By any measure, the Arctic has changed profoundly in the last 40 years, warming three times as fast as the global average, and losing half its summer sea ice, as well as billions of tons of land-based glacier ice.
And even though the Arctic only encompasses about 6 percent of the Earth’s surface area, the warming there has kicked off climate chain reactions that are disrupting weather and climate patterns across the mid-latitudes of the Northern Hemisphere, including most major North American and European cities and agricultural areas. The abrupt and accelerating Arctic warming directly harms the communities, livelihoods and traditions of the 4 million people who live in the polar region.

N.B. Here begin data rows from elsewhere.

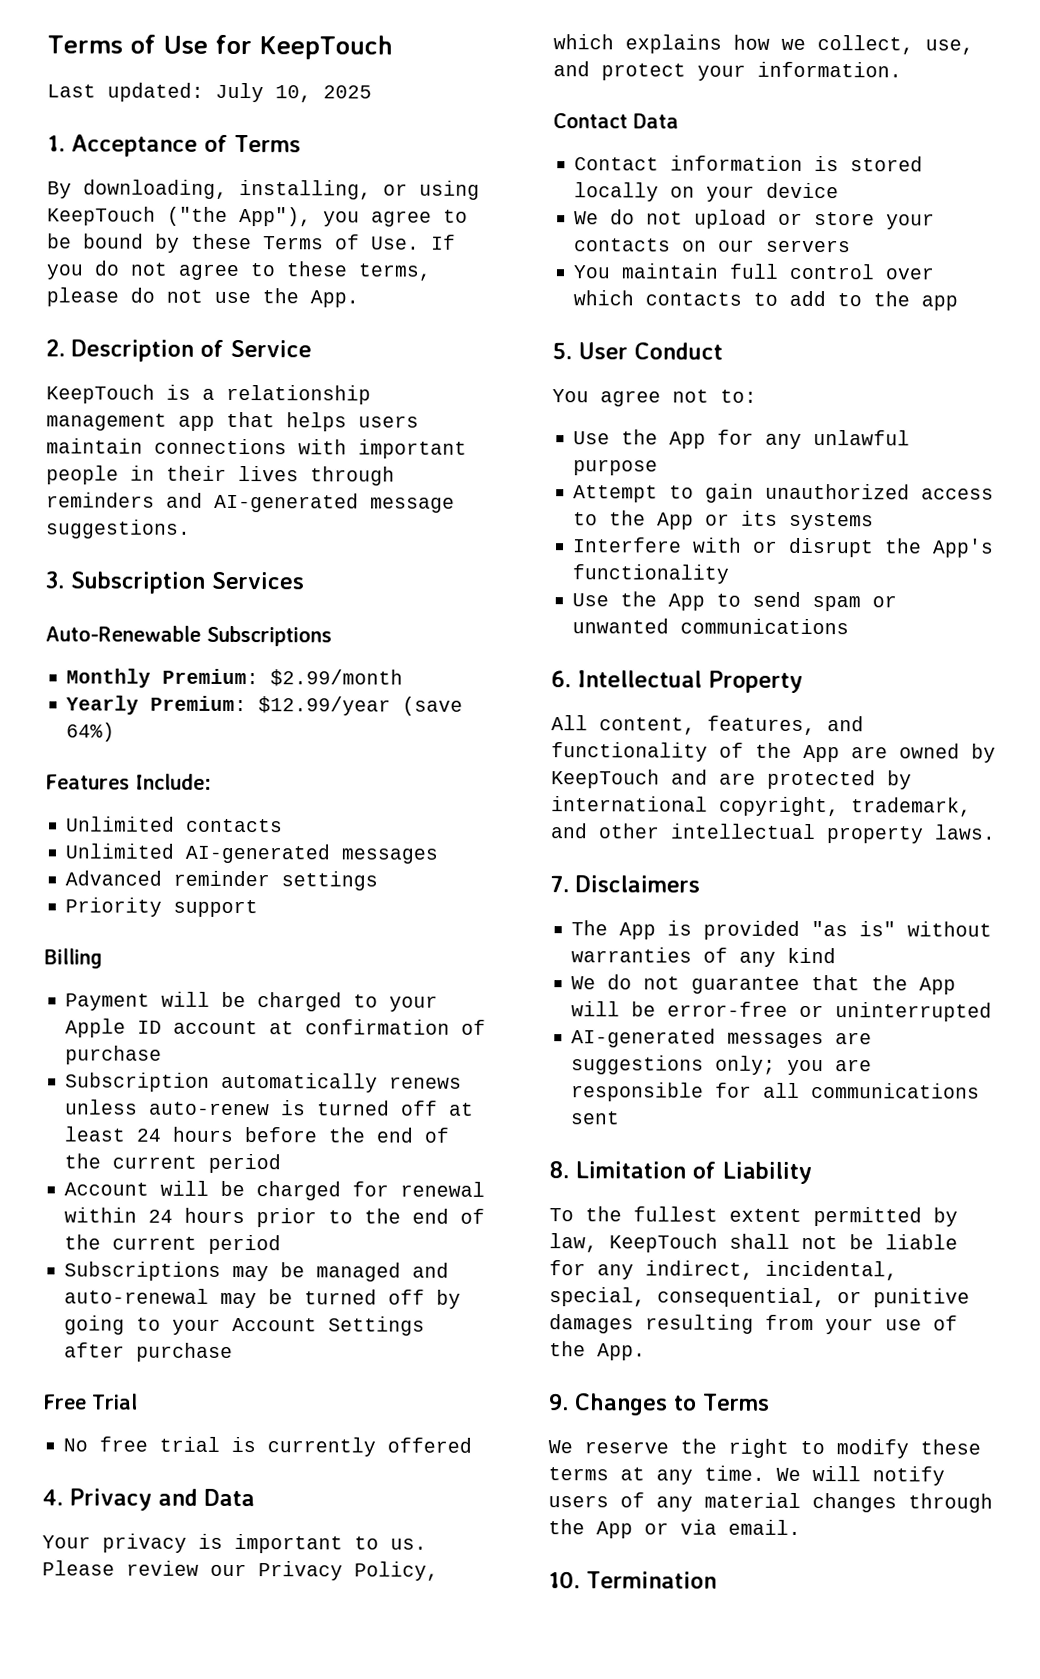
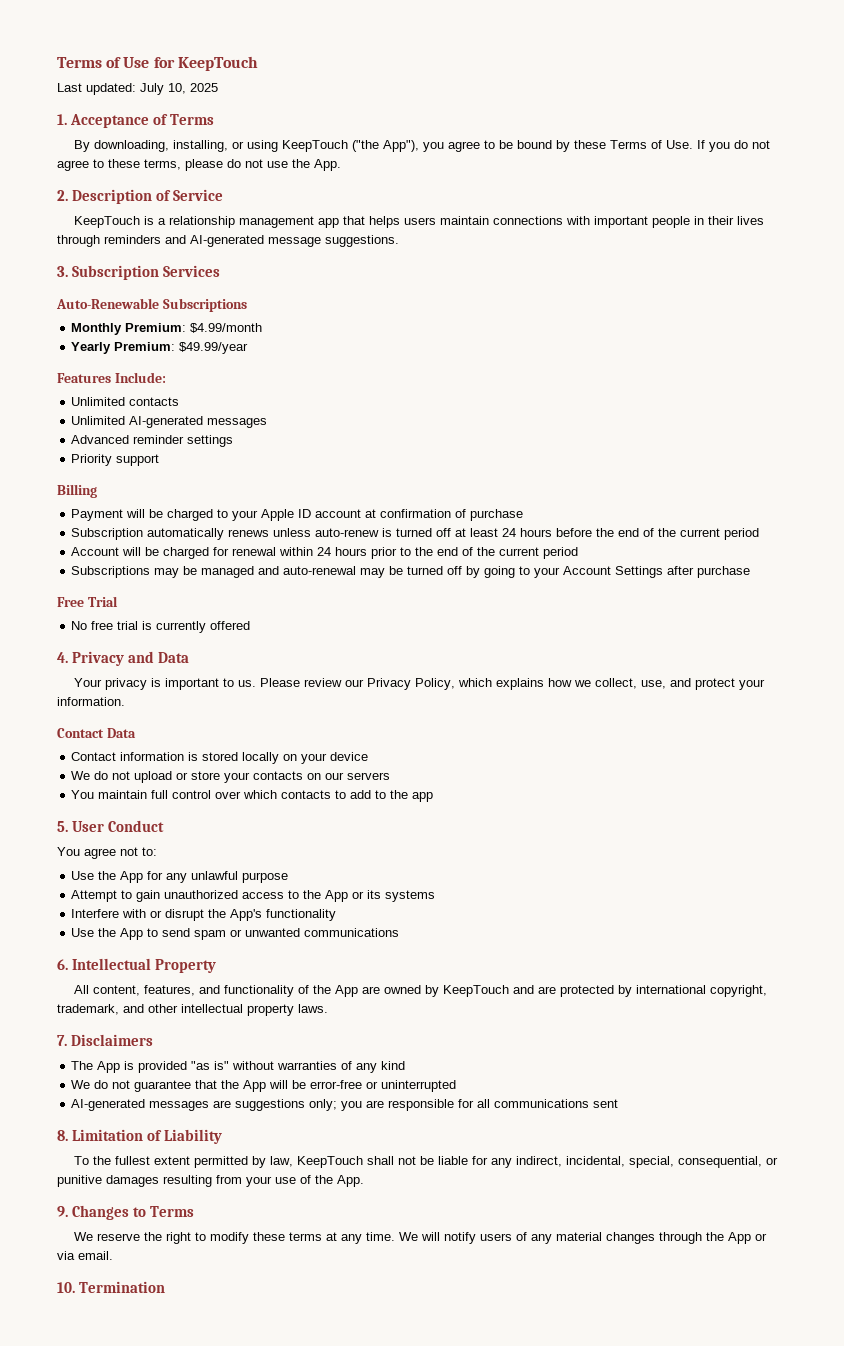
- Monthly Premium: $2.99/month
+ Monthly Premium: $4.99/month
- Yearly Premium: $12.99/year (save 64%)
+ Yearly Premium: $49.99/year

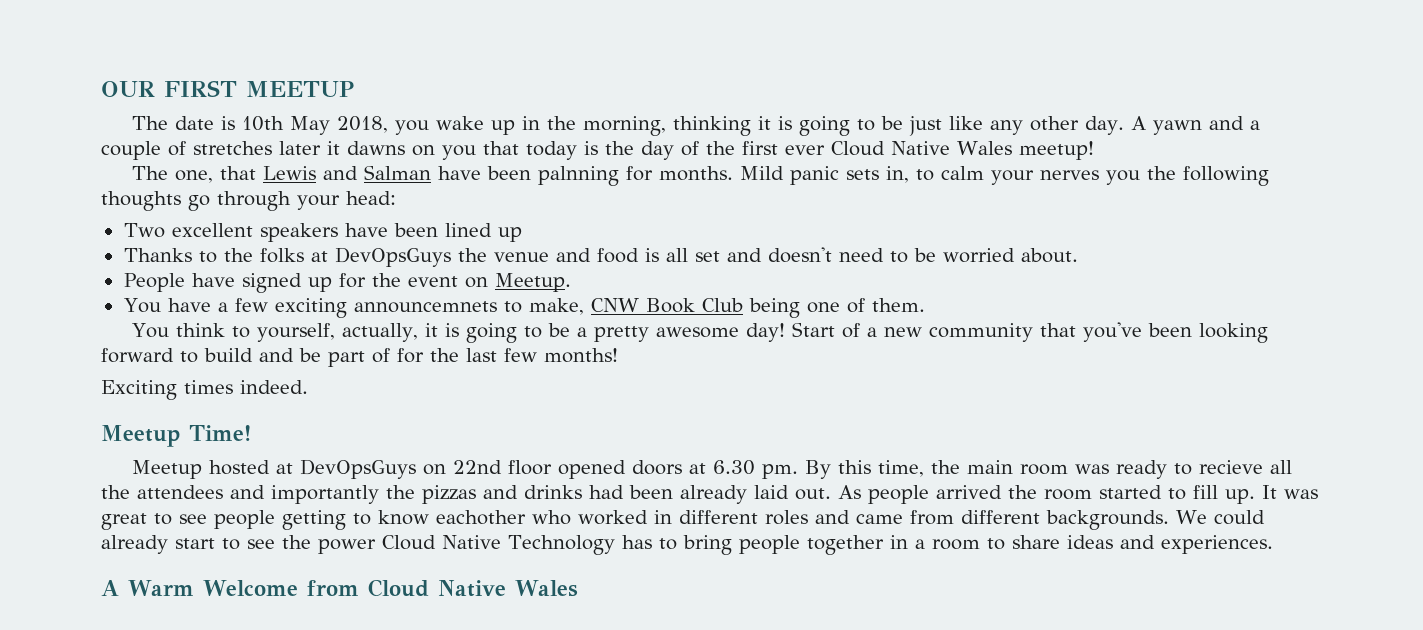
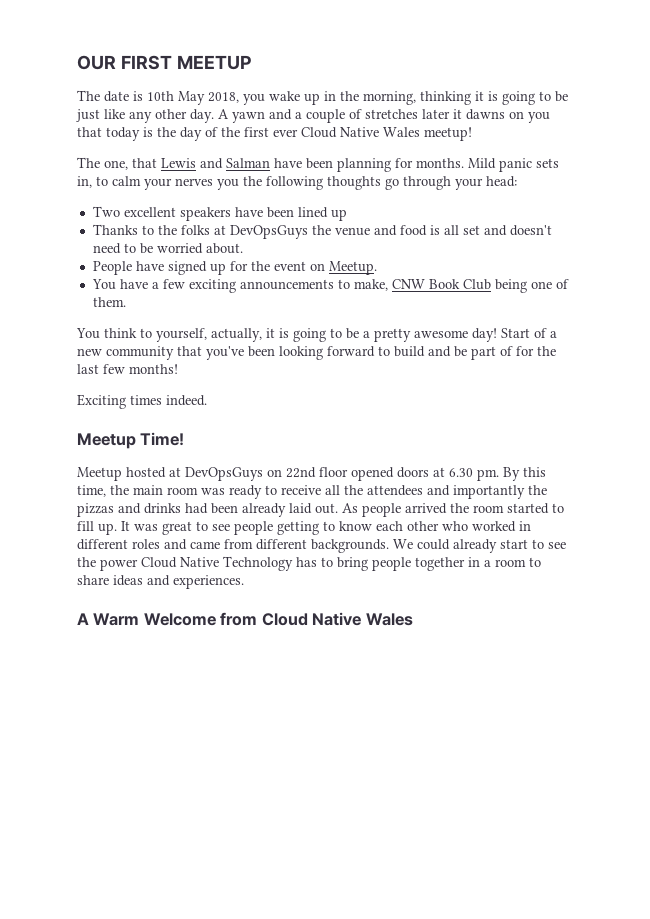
- The one, that Lewis and Salman have been palnning for months.
+ The one, that Lewis and Salman have been planning for months.
- You have a few exciting announcemnets to make, CNW Book Club being one of them.
+ You have a few exciting announcements to make, CNW Book Club being one of them.
- By this time, the main room was ready to recieve all the attendees and importantly the pizzas and drinks had been already laid out.
+ By this time, the main room was ready to receive all the attendees and importantly the pizzas and drinks had been already laid out.
- It was great to see people getting to know eachother who worked in different roles and came from different backgrounds.
+ It was great to see people getting to know each other who worked in different roles and came from different backgrounds.

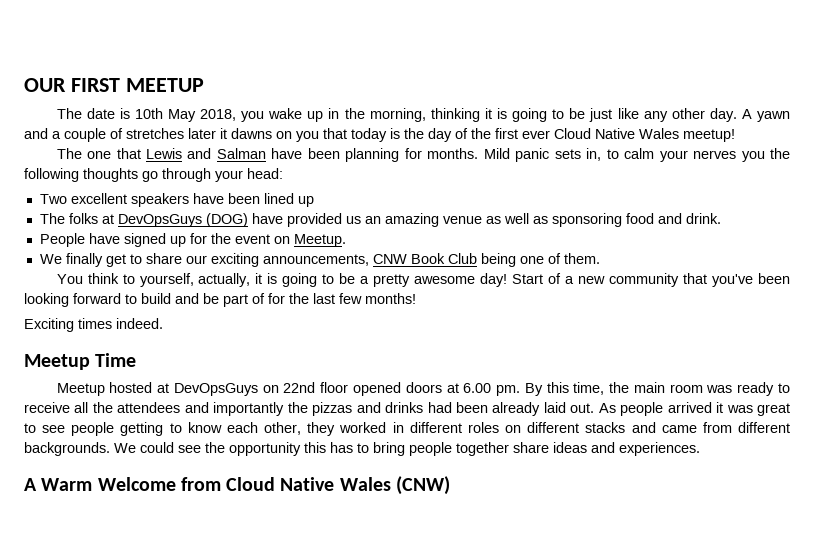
- The one, that Lewis and Salman have been planning for months.
+ The one that Lewis and Salman have been planning for months.
- Thanks to the folks at DevOpsGuys the venue and food is all set and doesn't need to be worried about.
+ The folks at DevOpsGuys (DOG) have provided us an amazing venue as well as sponsoring food and drink.
- You have a few exciting announcements to make, CNW Book Club being one of them.
+ We finally get to share our exciting announcements, CNW Book Club being one of them.
- Meetup Time!
+ Meetup Time
- Meetup hosted at DevOpsGuys on 22nd floor opened doors at 6.30 pm.
+ Meetup hosted at DevOpsGuys on 22nd floor opened doors at 6.00 pm.
- As people arrived the room started to fill up. It was great to see people getting to know each other who worked in different roles and came from different backgrounds.
+ As people arrived it was great to see people getting to know each other, they worked in different roles on different stacks and came from different backgrounds.
- We could already start to see the power Cloud Native Technology has to bring people together in a room to share ideas and experiences.
+ We could see the opportunity this has to bring people together share ideas and experiences.
- A Warm Welcome from Cloud Native Wales
+ A Warm Welcome from Cloud Native Wales (CNW)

Some scientists say a more frequently recurring cycle they refer to as “warm Arctic, cold continents,” is a sign of that disruption. The pattern seemed to emerge as a global warming signal about 10 years ago, as researchers documented an increase of summer and winter extremes in parts of North America and Eurasia, including heat waves, killer blizzards, floods and cold snaps, occurring even as Arctic warming and ice loss accelerated.
A 2018 study in Nature looked at the link between Arctic warming and those extremes by comparing air pressure and temperature patterns with a winter severity index from a climate measurement network that stretched from the Pacific Northwest across the northern United States to Maine and down to Georgia.
The authors said their research showed that, from 1990 to 2016, severe winter weather became more frequent in the Eastern United States “when the Arctic warming trend is greatest and extends into the upper troposphere and lower stratosphere.”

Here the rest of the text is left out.